# Older RCA SD DTV and OTA antenna signals question



## jasona (Dec 20, 2010)

I hope this is the correct place to ask this, but here goes.

I have an older RCA directv box. Not really really old, but its SD, non DVR. Probably bought in 2004 or so. 

We have a new hi def TV I have been using just OTA signal for a while with no problems for a while. Last week I decided to use the old DTV box we have running our bedroom TV and use it on the new hi def TV, so that I could get sat tv channels (in SD) and then I could still turn channels and get all the hi def locals.

The problem I have now, with the OTA antenna in the ANT IN on the sat box and just the one coax output from the sat box, I can get the sat signal fine (on channel 3). But I can only get one HD local channel. Channel 17. All of the other channels I just get a message from the TV saying the signal is too weak. 

Now if I turn off the DTV box, and leave the TV on, then I get all the channels just fine. ITs as though the Sat output signal is interfering with the OTA signal from the antenna.

Do you guys have any suggestions as to why this is happening or a way to fix this problem? Some sort of signal splitter??

I hope this makes sense. I am battling a cold and the 4 year old hasnt quit talking in my ear since I sat down 

Oh, one more thing. The reason I am using the COAX as this sat box is still running the TV in the bedroom. I am just using the coax output to run to the new HD tv. I am just using a remote control extender to change the channels.

THanks.

Jason


----------



## carl6 (Nov 16, 2005)

Your receiver is working the way it is designed. The antenna input on the back of the receiver is simply a pass-through to the coax out connector when the receiver is off. When the receiver is on, the coax output has the signal from whatever DirecTV channel you are watching (and the antenna input is basically shut off, it does not pass through while the receiver is on).

First thing I would recommend is upgrading to HD service and getting an HD receiver or DVR for your new HD TV. You will be impressed with the difference in picture quality (from the SD DirecTV channels).

If you don't want to do that, then you can try using a regular splitter backwards. Run the common side of the splitter to antenna input on your TV. Connect your actual antenna to one side of the splitter, and the output of the DirecTV box to the other side of the splitter. That will result in your mixing the two signals so both will always be present at the TV input. That will work so long as none of your local channels are on channel 3 or 4 (whatever your DirecTV box is set to output).


----------



## jasona (Dec 20, 2010)

Thanks for the info Carl6. I wish I knew that before. I just thought it would do what I wanted it to do, and send both signals.

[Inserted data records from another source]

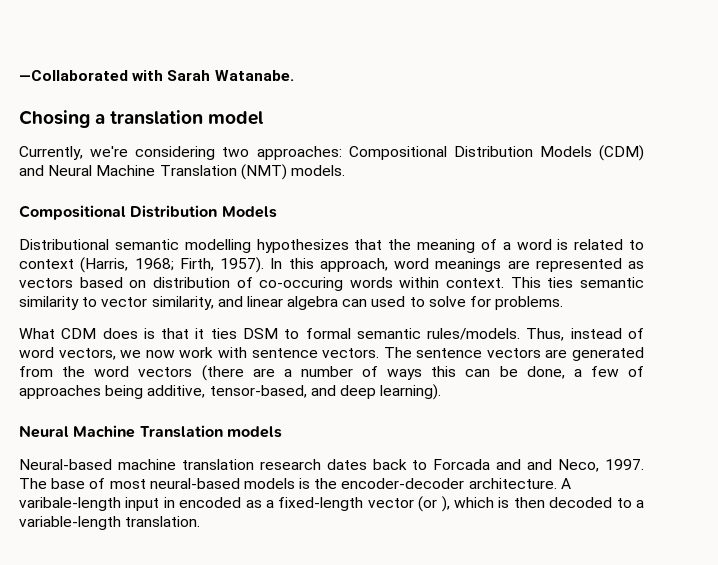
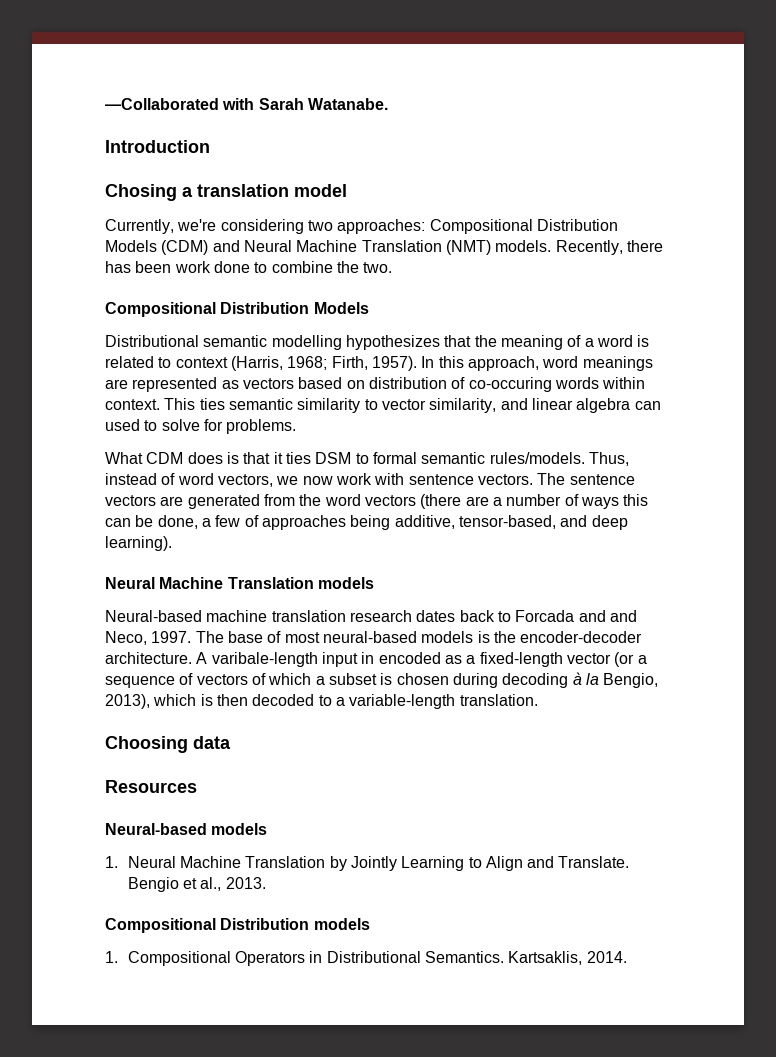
(294, 75) none -> [105,140,210,153] // Introduction
(345, 170) none -> [555,240,663,255] [105,261,393,273] Recently, there has been work done to combine the two.
[441,496,450,512] ), -> [637,655,647,664] [105,672,659,688] [105,694,150,709] a sequence of vectors of which a subset is chosen during decoding à la Bengio, 2013),
(201, 521) none -> [105,736,231,753] [105,780,197,793] [105,823,268,835] [105,856,630,871] [127,877,266,892] [105,918,370,933] [105,951,627,966] // Choosing data // Resources // Neural-based models // 1. Neural Machine Translation by Jointly Learning to Align and Translate. Bengio et al., 2013. // Compositional Distribution models // 1. Compositional Operators in Distributional Semantics. Kartsaklis, 2014.

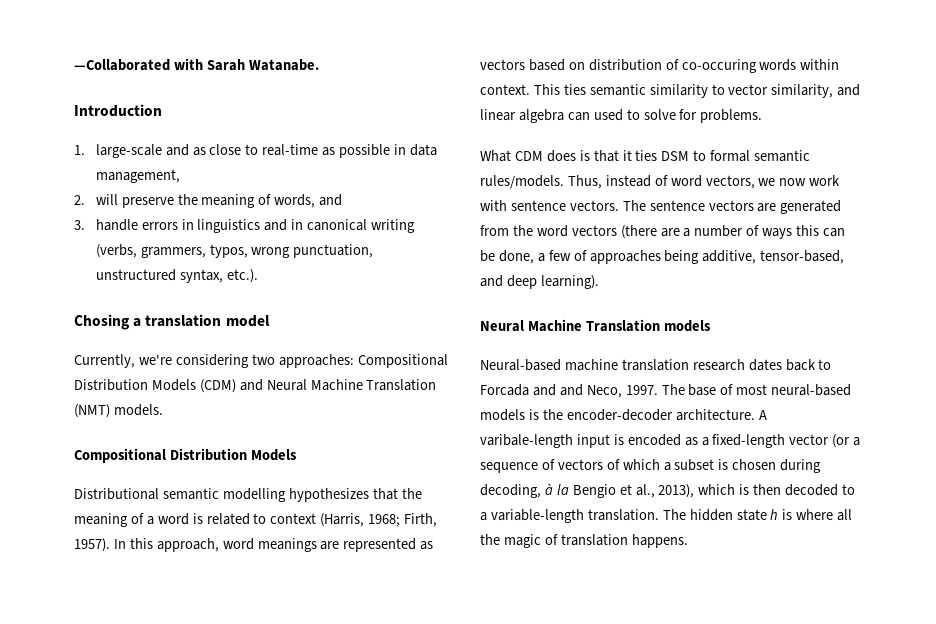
(210, 146) none -> [74,144,437,158] [95,169,180,183] [74,194,343,208] [74,219,416,233] [95,244,374,258] [95,269,258,283] // 1. large-scale and as close to real-time as possible in data management, // 2. will preserve the meaning of words, and // 3. handle errors in linguistics and in canonical writing (verbs, grammers, typos, wrong punctuation, unstructured syntax, etc.).
[555,240,663,255] [105,261,393,273] Recently, there has been work done to combine the two. -> (163, 410) none
[361,652,375,664] in -> [613,434,624,445] is
[502,673,569,688] decoding -> [480,484,541,498] decoding,
[603,673,659,688] Bengio, -> [572,484,655,498] Bengio et al.,
[105,736,231,753] [105,780,197,793] [105,823,268,835] [105,856,630,871] [127,877,266,892] [105,918,370,933] [105,951,627,966] // Choosing data // Resources // Neural-based models // 1. Neural Machine Translation by Jointly Learning to Align and Translate. Bengio et al., 2013. // Compositional Distribution models // 1. Compositional Operators in Distributional Semantics. Kartsaklis, 2014. -> [662,509,853,521] [480,534,688,548] The hidden state h is where all the magic of translation happens.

I do get channel 17 though, which is strange. And its not a channel thats just strong enough to get without an antenna. 

I would love to upgrade to HD, but i believe my tree situation at my house would not allow it. I am actually surprised I get anything at all here 

I will try the splitter idea and hopefully that will get us going. Thanks for the info.. I appreciate it.

Jason


----------



## carl6 (Nov 16, 2005)

For HD, you only need a slightly wider field of view than for SD. Your current system looks at the 101 degree orbital slot. HD adds 99 and 103 (just slightly either side of 101).

You can go to www.dishpointer.com and check if you have line of sight to 99 and 103.


----------



## ThomasM (Jul 20, 2007)

Even if your RCA DirecTV box is still feeding a TV in another room, you can hook up your HDTV (located right by the box) to the S-VIDEO output and use the red/white connectors on a composite cable to provide the audio to your HDTV. By doing this, you can hook your over-the-air antenna directly to the TV and avoid all these problems and get a better SD DirecTV picture to boot!

ALL of the outputs on the RCA receiver are active all the time so the TV in the other room will still get it's channel 3 signal from it.

PS: I had an RCA DirecTV receiver also and it worked great!


----------